WASHINGTON (AP) — Thousands of supporters of President Donald Trump returned to Washington on Saturday for rallies to back his desperate efforts to subvert the election that he lost to Joe Biden. They cheered as Trump flew overhead on the Marine One helicopter on his way out of town for the Army-Navy football game in West Point, New York.
The rallies are intended as a show of force just two days before the Electoral College meets to formally elect Biden as the 46th president. Trump, whose term will end Jan. 20, refuses to concede, while clinging to baseless claims of fraud that have been rejected by state and federal courts, and Friday by the Supreme Court.
Trump tweeted his apparent surprise Saturday morning at the rallies, publicly known for weeks: “Wow! Thousands of people forming in Washington (D.C.) for Stop the Steal. Didn’t know about this, but I’ll be seeing them! #MAGA”
Trump left the White House around midday for the trip to the U.S. Military Academy, and as Marine One passed over the rally on the National Mall, cheers went up.
Michael Flynn, the former national security adviser recently pardoned by Trump, was speaking from the stage at the time.
“That’s pretty cool. Imagine just being able to jump in a helicopter and just go for a joy ride around Washington,” said Flynn, whose pardon wiped away his conviction for lying to the FBI during the Russia investigation.

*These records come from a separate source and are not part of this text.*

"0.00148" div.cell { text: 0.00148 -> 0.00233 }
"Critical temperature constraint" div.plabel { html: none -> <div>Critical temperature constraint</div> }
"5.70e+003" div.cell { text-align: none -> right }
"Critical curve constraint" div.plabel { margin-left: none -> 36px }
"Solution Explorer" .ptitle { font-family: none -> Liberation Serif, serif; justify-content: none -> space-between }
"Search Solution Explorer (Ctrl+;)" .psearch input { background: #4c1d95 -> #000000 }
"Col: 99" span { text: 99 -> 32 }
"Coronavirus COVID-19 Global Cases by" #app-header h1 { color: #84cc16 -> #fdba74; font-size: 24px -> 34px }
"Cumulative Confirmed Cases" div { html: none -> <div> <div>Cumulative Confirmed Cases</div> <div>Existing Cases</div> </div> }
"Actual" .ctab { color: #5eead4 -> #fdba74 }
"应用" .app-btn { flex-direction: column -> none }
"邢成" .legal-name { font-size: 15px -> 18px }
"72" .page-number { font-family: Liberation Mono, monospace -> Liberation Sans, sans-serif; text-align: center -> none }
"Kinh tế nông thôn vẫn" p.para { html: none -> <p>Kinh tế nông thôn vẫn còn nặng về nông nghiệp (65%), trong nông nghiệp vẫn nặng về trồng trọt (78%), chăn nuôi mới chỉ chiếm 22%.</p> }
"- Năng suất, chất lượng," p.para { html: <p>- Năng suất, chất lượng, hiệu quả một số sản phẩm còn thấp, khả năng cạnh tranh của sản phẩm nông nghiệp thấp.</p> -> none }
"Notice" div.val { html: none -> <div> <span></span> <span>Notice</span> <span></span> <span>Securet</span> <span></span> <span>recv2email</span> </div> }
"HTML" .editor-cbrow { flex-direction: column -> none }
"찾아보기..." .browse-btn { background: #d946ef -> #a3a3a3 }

At a pro-Trump demonstration in Washington a month ago, Trump thrilled supporters when he passed by in his motorcade en route o his Virginia golf club.
That demonstration, which drew at least 10,000 people to the capital, ended with scattered clashes between Trump’s loyalists and local activists near Black Lives Matter Plaza near the White House.
The gathering on the National Mall, called the “Jericho March,” was described on its website as a “prayer rally” with speakers “praying for the walls of corruption and election fraud to fall down.”
A separate rally was taking place on Freedom Plaza downtown. The organizers seemed intent on avoiding confrontations, telling demonstrators to avoid certain hotels and marking off large chunks of downtown Washington as a “no-go zone.”